That's wisdom from the past, captured for posterity at the US Naval Institute, shared via the web on the institute's 137th anniversary.

From their about page:

The Naval Institute shall remain

INDEPENDENT - A non-profit member association, with no government support, that does not lobby for special interests;

NON-PARTISAN - An independent, professional military association with a mission, goals and objectives that transcend political affiliations; and shall encourage

IDEAS - Through its respected journals Proceedings and Naval History, its conferences, its books and its online content, in support of those who serve.

"The Naval Institute has three core activities," among them, History and Preservation:

The Naval Institute also has recently introduced Americans at War, a living history of Americans at war in their own words and from their own experiences. These 90-second vignettes convey powerful stories of inspiration, pride, and patriotism.
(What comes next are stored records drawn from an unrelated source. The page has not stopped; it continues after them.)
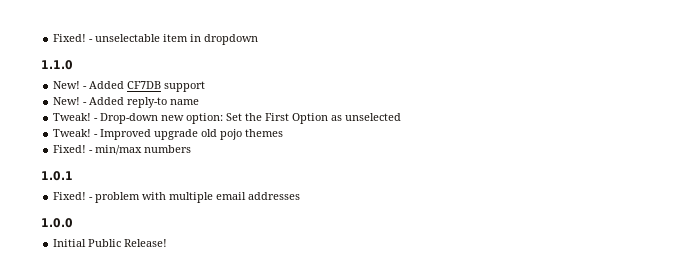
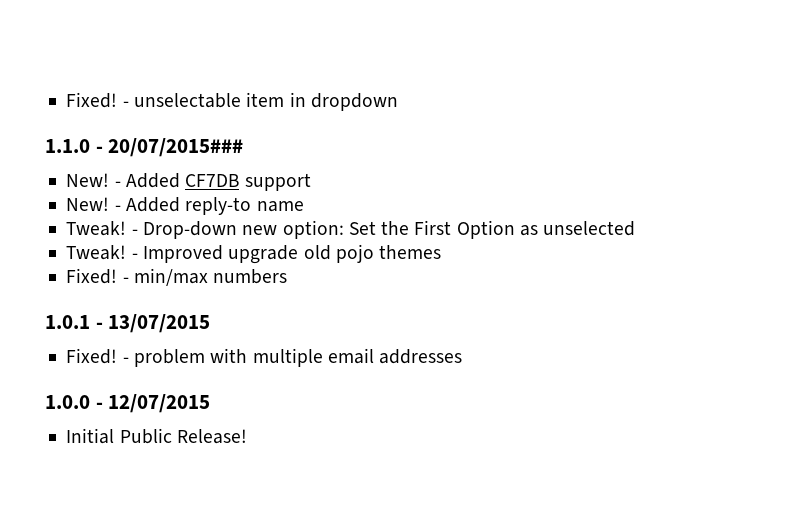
(73, 65) none -> [95,138,244,157] - 20/07/2015###
(73, 176) none -> [95,314,211,333] - 13/07/2015
(73, 223) none -> [95,394,211,413] - 12/07/2015

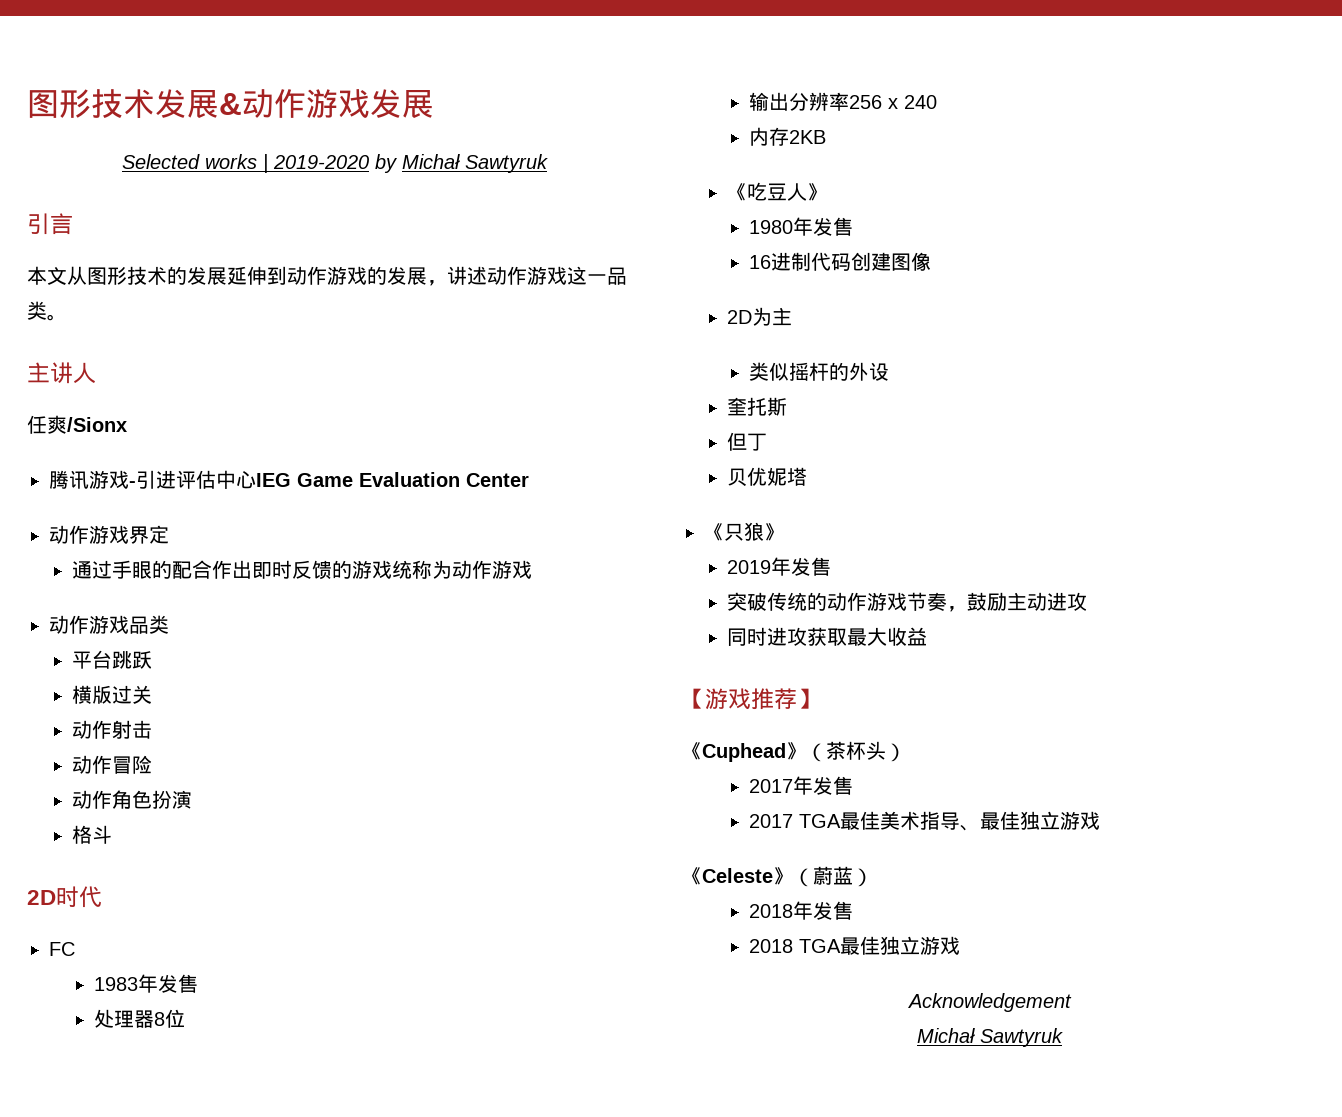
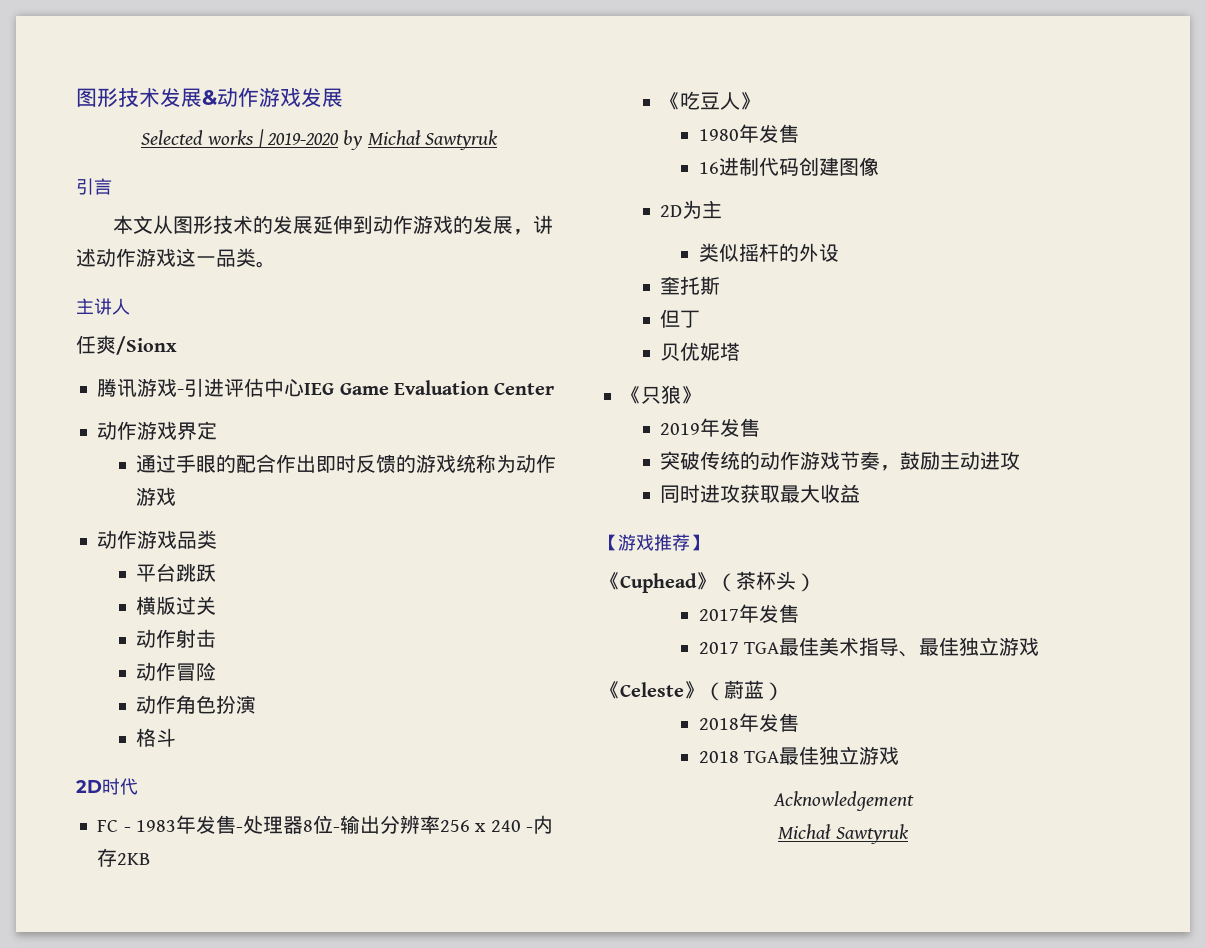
(75, 949) // -> [123,827,131,832] -
(199, 983) // -> [235,827,243,832] -
(186, 1018) // -> [332,827,340,832] -
(938, 102) // -> [525,827,533,832] -

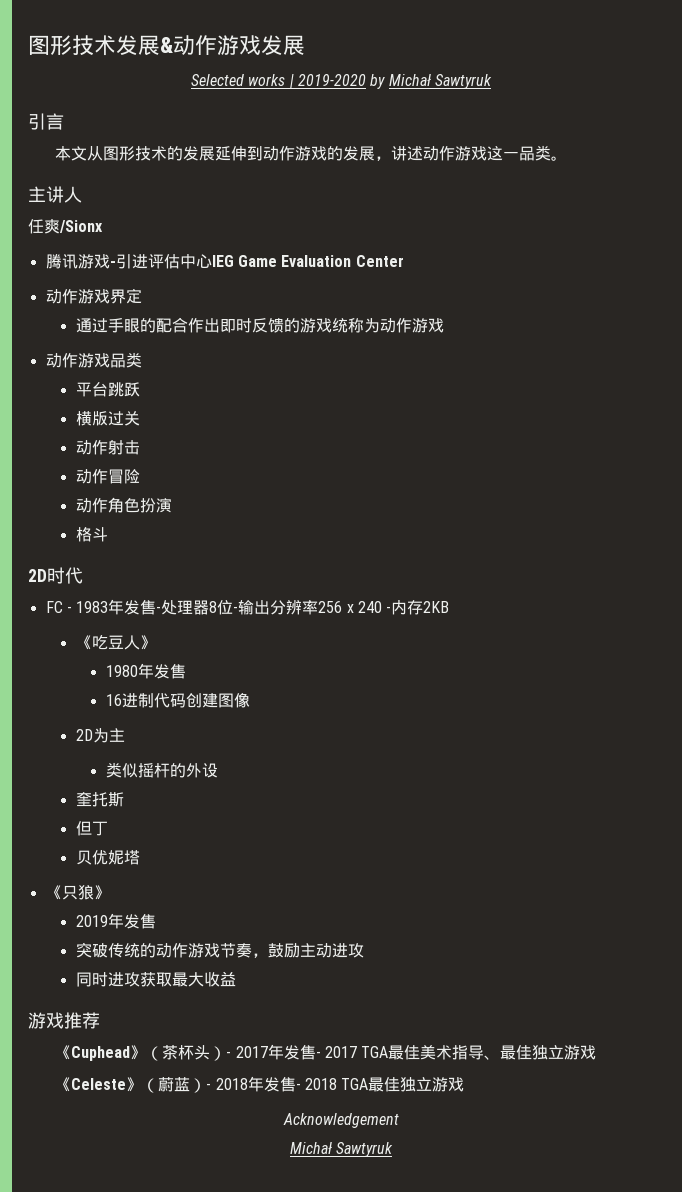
[600,534,618,551] 【 -> (236, 979) none
[690,534,708,551] 】 -> (100, 1020) none
(816, 582) // -> [226,1051,232,1058] -
(799, 613) // -> [315,1051,321,1058] -
(784, 691) // -> [206,1083,212,1090] -
(799, 722) // -> [295,1083,301,1090] -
Take a look at the collection, and you'll see it's not limited to accounts from those who served on ships at sea, members of the other branches are well-represented.

I'm fortunate to have met USNI's Mary Ripley, she's responsible for the institute's oral history program (and she's the daughter of the late John Ripley, whose story is told here). She also deserves much credit for their blog. ("We're not the Navy nor any government agency. Blog and comment freely.") We met at a milblog conference - Mary knew (and I would come to realize) that milbloggers are the 21st-century version of exactly what the US Naval Institute is all about. Once that light bulb came on in my head, I mentioned a vague idea for a project to her - milblogs as the 21st century oral history that they are.

"Put that in writing," she said (of course - see first paragraph above!) - and here's part of the result.

Shortly after the first tent was pitched by the American military in Iraq a wire was connected to a computer therein, and the internet was available to a generation of Americans at war - many of whom had grown up online. From that point on, at any given moment, somewhere in Iraq a Soldier, Sailor, Airman or Marine was at a keyboard sharing the events of his or her day with the folks back home. While most would simply fire off an email, others took advantage of the (then) relatively new online blogging platforms to post their thoughts and experiences for the entire world to see. The milblog was born - and from that moment to this stories detailing everything from the most mundane aspects of camp life to intense combat action (often described within hours of the event) have been available on the web...

And et cetera - but since you're reading this on a milblog, you probably knew that. And you know that milblogs aren't just blogs written by troops at war, that many friends, family members, and supporters likewise documented their story of America at war online in near-real time, as those stories developed.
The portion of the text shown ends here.